Nella realtà avulsa dal servilismo della fiction, lo Stato annovera anche dei successi, segno di un impegno profuso oltre i limiti della sicurezza personale, anche se, visti dal di fuori, taluni successi appaiono pilotati, mentre altri generano perplessità.
L’arresto di Riina, avvenuto in concomitanza con la sconfitta elettorale della CdL sembra proprio un arresto pilotato, ma da chi?
Molto probabilmente dalla stessa mafia che si serve di polizia e carabinieri per ristabilire equilibri o nuovi equilibri, consegnando i personaggi che hanno fatto il loro tempo. Così l’arresto di Provenzano ha dato l’impressione di un fiction, ma è servito per dare spazio a quel Lo Piccolo che si presenta come l’anello di congiunzione tra la mafia siciliana e quella americana, in un intreccio di interessi economici, politici e anche di politica internazionale di alleanze e di sudditanze, pregresse, attuali e future.

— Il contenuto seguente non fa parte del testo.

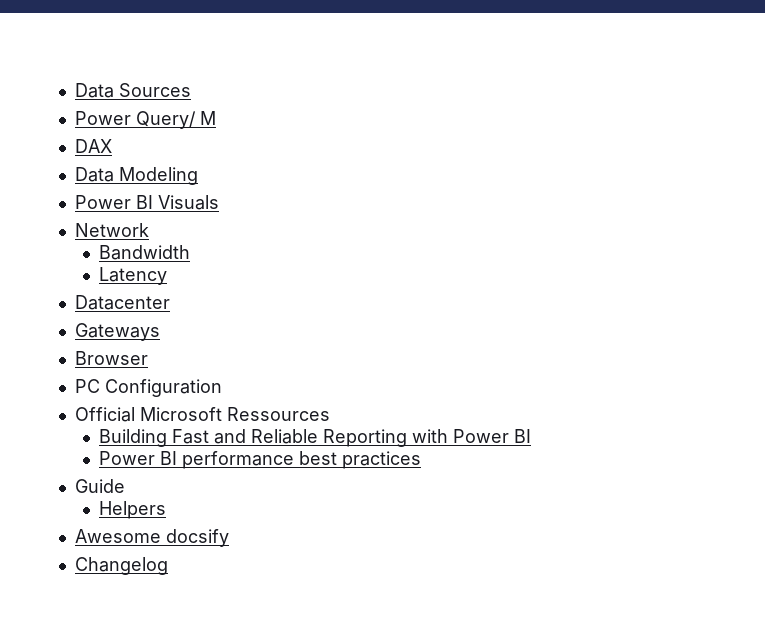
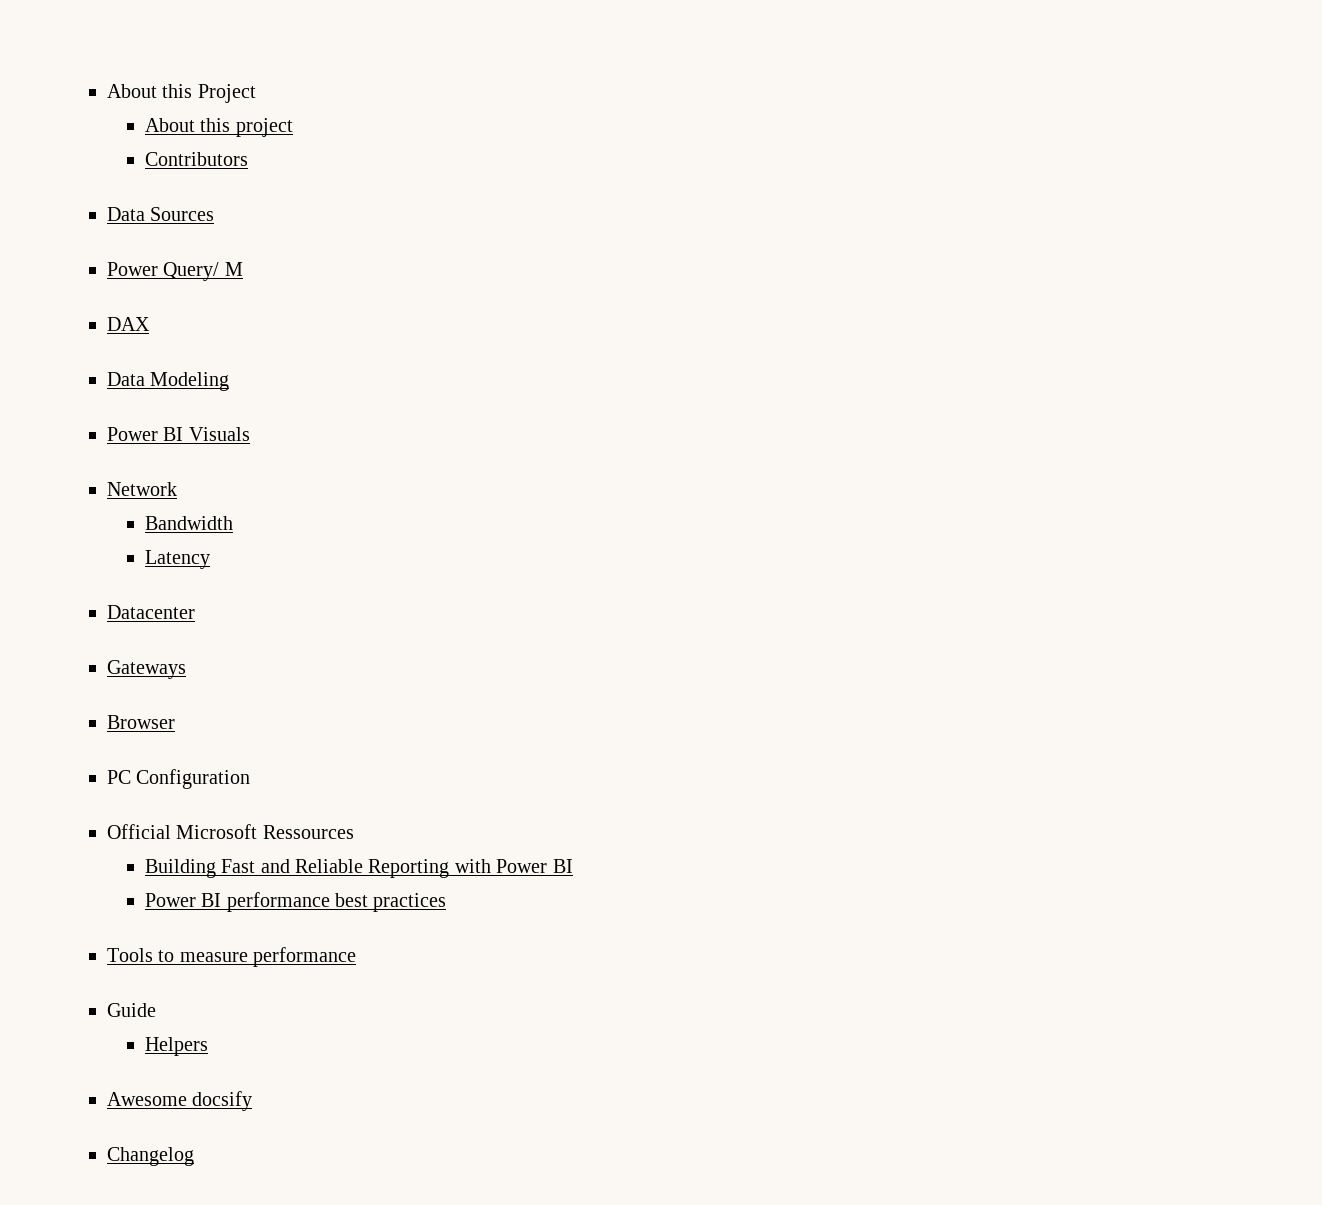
(74, 90) none -> [107,84,256,103] [144,118,293,137] [144,152,248,166] About this Project // About this project // Contributors //
(422, 460) none -> [107,947,357,967] // Tools to measure performance

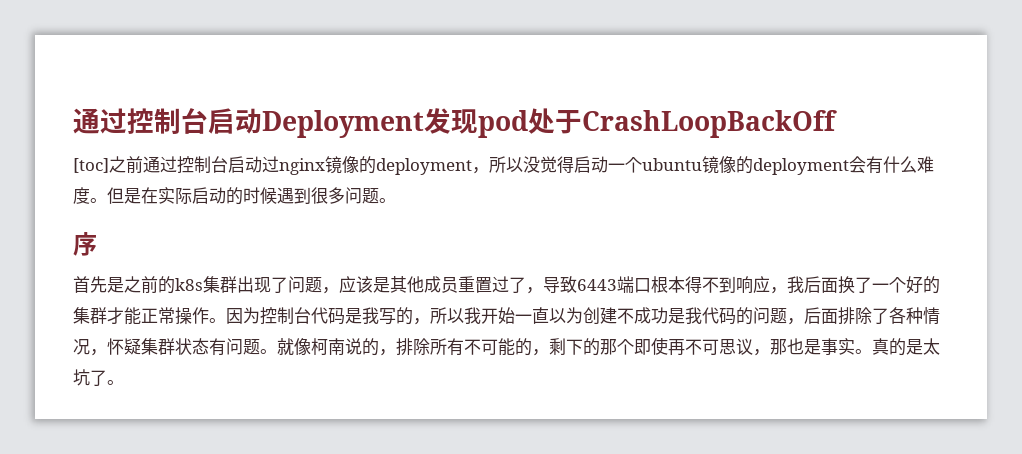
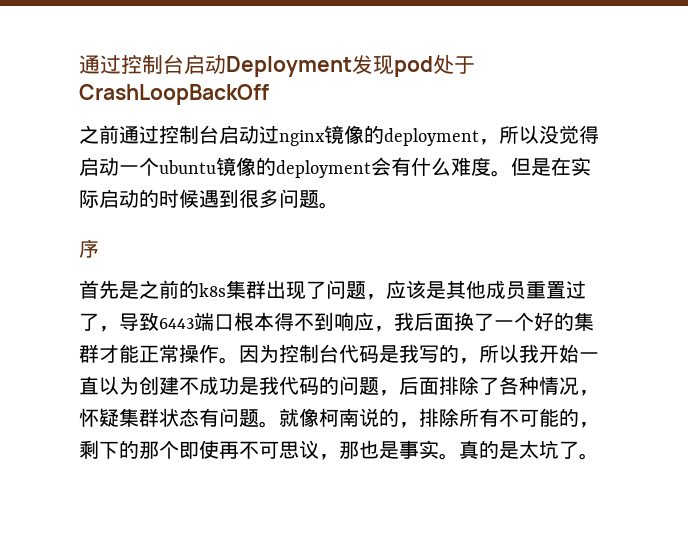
[73,158,109,173] [toc] -> (269, 94) none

Non trova legittimazione l’arresto di Lo Piccolo, che appare come un evento fuori da ogni controllo, probabilmente non preventivato dalle alte sfere che continuano ad gestire Cosa Nostra.

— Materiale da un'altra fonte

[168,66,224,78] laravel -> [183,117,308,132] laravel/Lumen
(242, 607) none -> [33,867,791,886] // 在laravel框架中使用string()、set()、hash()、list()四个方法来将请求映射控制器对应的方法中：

Una volta Cosa Nostra si serviva dei politici, considerati come teste di legno che dovevano istituzionalizzare i progetti criminali. Anche i processi non fornivano elementi di certezza, regolarmente annullati per vizi di forma dalla Corte di Cassazione.
Ma poi ci fu l’omicidio dell’on. Lima, colpevole di non essere riuscito a far ammorbidire il maxi processo. Fu la stagione dello scontro violento e degli omicidi eccellenti.
L’impressione attuale è che la politica si serva della mafia, concedendo loro spazi nella economia sommersa, consentendo il rientro dei capitali nascosti all’estero senza dare conto a nessuno della provenienza e senza pagare alcunché, azzerando il reato di falso in bilancio che così non costituisce più un’aggravante, elargendo a piene mani condoni fiscali per restituire una verginità tributaria a quanti vivevano nella comoda posizione di evasori in servizio permanente effettivo.
L’arresto di Lo Piccolo sconvolge piani precostruiti, per cui è diventato urgentissimo riprendere le fila del potere esecutivo per ripristinare l’antico ordine, le antiche alleanze. Si spiega così il silenzio attuale nella sfera mafiosa e le urla nella sfera politica che tentano in tutti i modi di far passare per buona l’idea di nuove consultazioni popolari, nelle quali mobilitare quell’organizzazione che già consentì in Sicilia una eclatante vittoria per 61 a 0.
Tutto ciò non apparirà nella fiction di canale 5, ma ci basta il silenzio assordante che da destra copre il successo delle forze dell’ordine che stanno decapitando i vertici della piovra, per farci capire ciò che non ci dicono, anche perché a dirlo si incorre nell’accusa di fare “fantapolitica”.